Scenario 2: Ephemeral keys obtained through key agreement

Another scenario is where keys are obtained through key exchange or key transport in the app. For instance, consider the use cases where Alice and Bob are trying to converse through an intermediary Carol (who runs the web service brokering the conversation). They would set up some kind of key agreement and then use the agreed key to encrypt bulk traffic. The key exchange may be bootstrapped by some other long-lived key (see scenario 3) or brokered by the service.

Here the security model seems to be that the web app trusts the host environment, but distrusts some remote party (i.e. Carol). It is therefore using the web crypto API to fill a need that transport-level security does not.

In some ways this is similar to Scenario 1 (e.g. local encryption of persisted data is essentially a protocol where current-you is sending data to future-you) but I'm calling it out as separate due to the difference in security models.

Scenario 3: Long-lived keys obtained out-of-band

This covers all the smart card scenarios and other things like credit cards and national IDs. In fact, pretty much anything involving signature or non-repudiation would seem to need this. The human user has a long-lived credential (in the form of a key) that was issued by the service (or someone trusted by the service). The service wants the user to use this key to authenticate and/or encrypt data to provide some assurance against untrusted entities between the user and the service (both the user's client environment and any intervening network entities). In this particular case, the service needs a way to tell the user agent which keys are acceptable, and therefore some sort of key selection method is needed. For asymmetric keys, basing the selection on certificates seems reasonable. For symmetric keys, this is harder - some sort of key ID scheme may be reasonable. In either case, the underlying OS is responsible for locating the key container and the crypto module or provider it's in. This module or provider need not be exposed to the web app at all, though the service may well make some assumptions about its behavior.

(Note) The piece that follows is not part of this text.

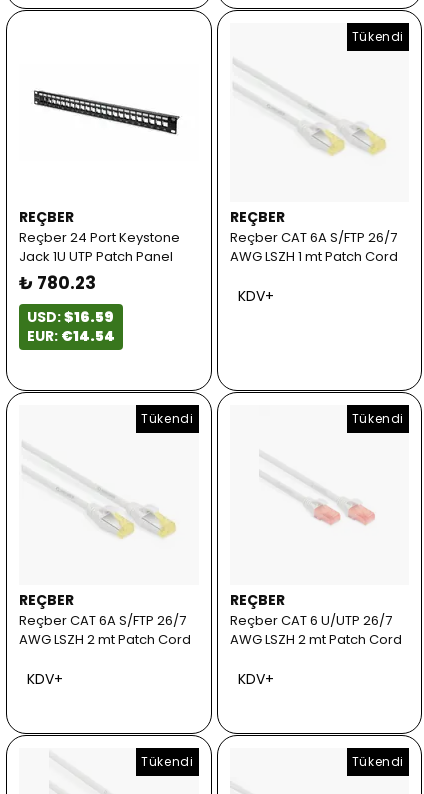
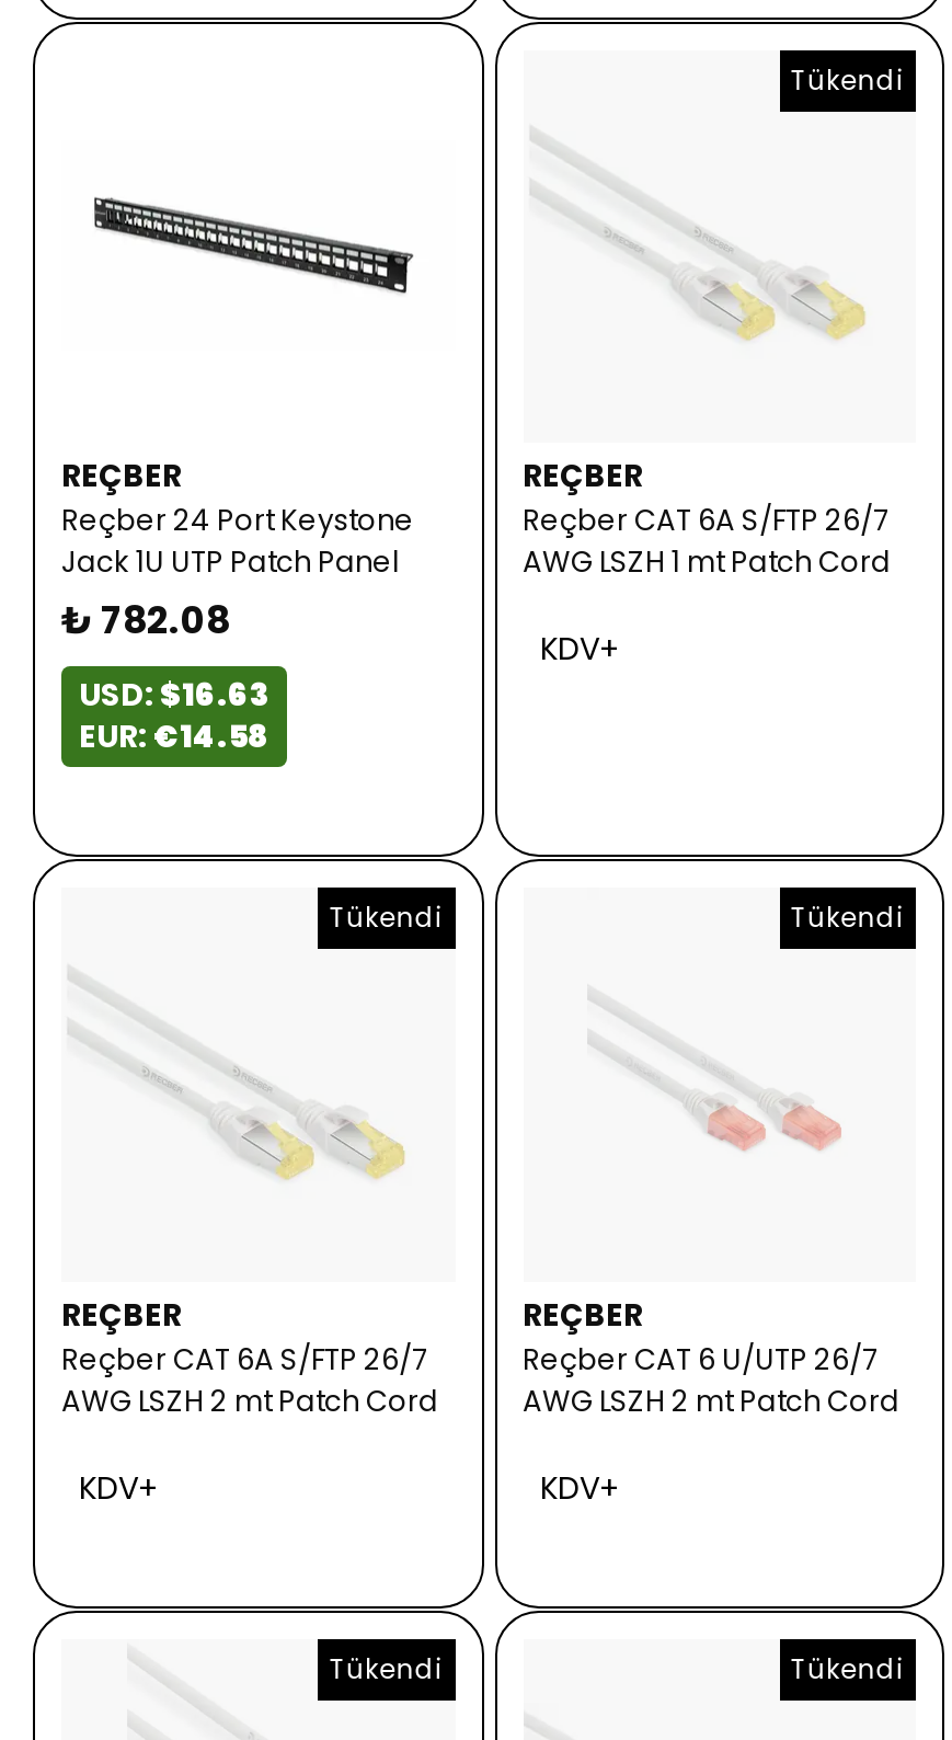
[19,271,96,295] ₺ 780.23 -> [61,594,230,646] ₺ 782.08
[27,307,114,327] USD: $16.59 -> [79,673,269,717] USD: $16.63
[27,326,115,346] EUR: €14.54 -> [79,714,267,758] EUR: €14.58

In this case the security model is different from the other cases. Here the key container / secure element is the thing that is trusted. The assumption is that the key provisioning process makes it so that only secure elements can contain keys matching the service's selection criteria. On the other hand, the web app and its environment are not necessarily trusted - in extreme cases, the secure element may have its own display and user input mechanisms to verify user consent independent of them.

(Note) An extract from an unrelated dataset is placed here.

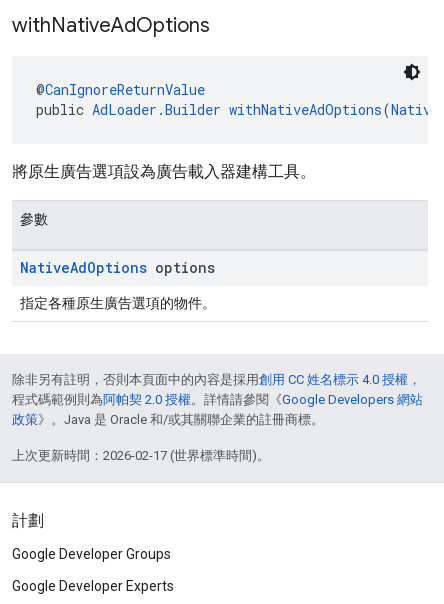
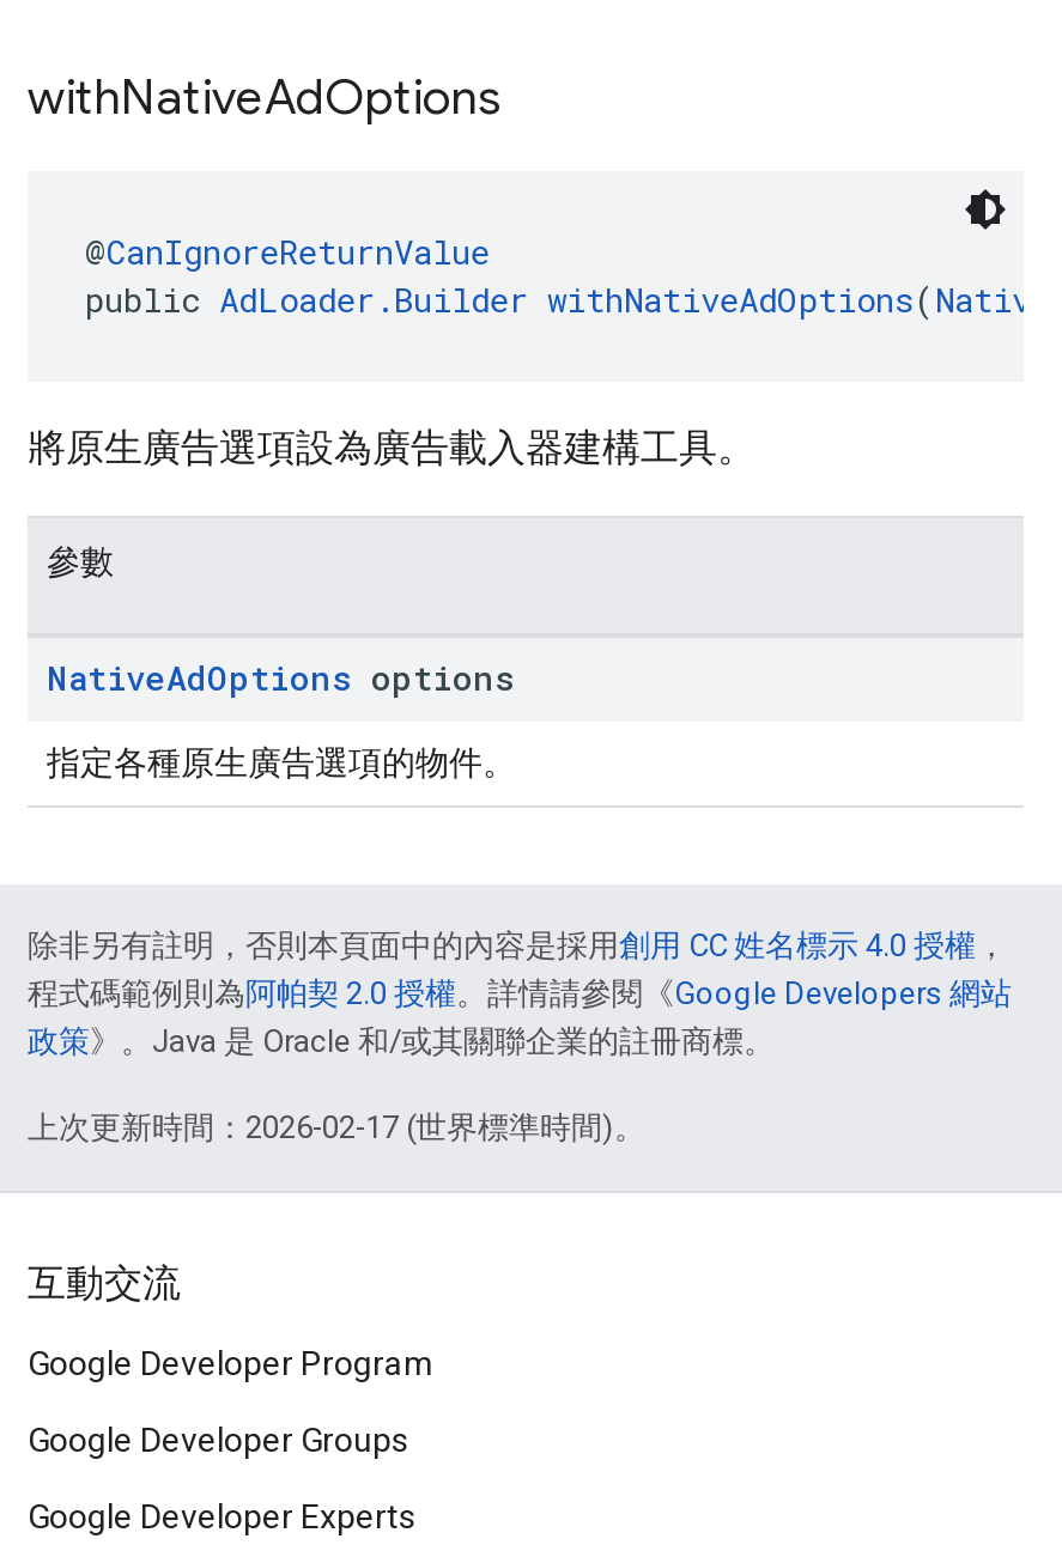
[12,511,44,531] 計劃 -> [28,1260,435,1382] 互動交流 | Google Developer Program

Use cases involving signature validation are also arguably part of this family, since the trust anchor (e.g. root certificate) is likely provisioned out-of-band as well.


In all the above cases, once a key is obtained, all the actual crypto operations are pretty much the same. So is we define all operations in the API which require a key such that they take a key object as a parameter, then the only difference between the above scenarios (from an API perspective) is the operations used to instantiate that key object. The above 3 scenarios would then correspond to 3 different instantiation methods for key objects:


1.      GenerateKey - create a new key for use with a specific algorithm. Choice of crypto provider left up to the platform.

2.      ImportKey - take a key blob obtained from key agreement and create a key object from it. Choice of crypto provider left up to the platform.

3.      OpenKey - Locate a key on the host system that matches a set of criteria. Choice of crypto provider to be made by platform depending on the location of the key.

There is also a fourth primitive which is often used with scenario 3 - credential enrollment. This would be the operation where the user employs the trusted key to obtain a credential (e.g. enrolling for a smart card certificate by signing a request using one's existing smart card key).

Does that seem reasonable? Any other families of use cases that I'm overlooking?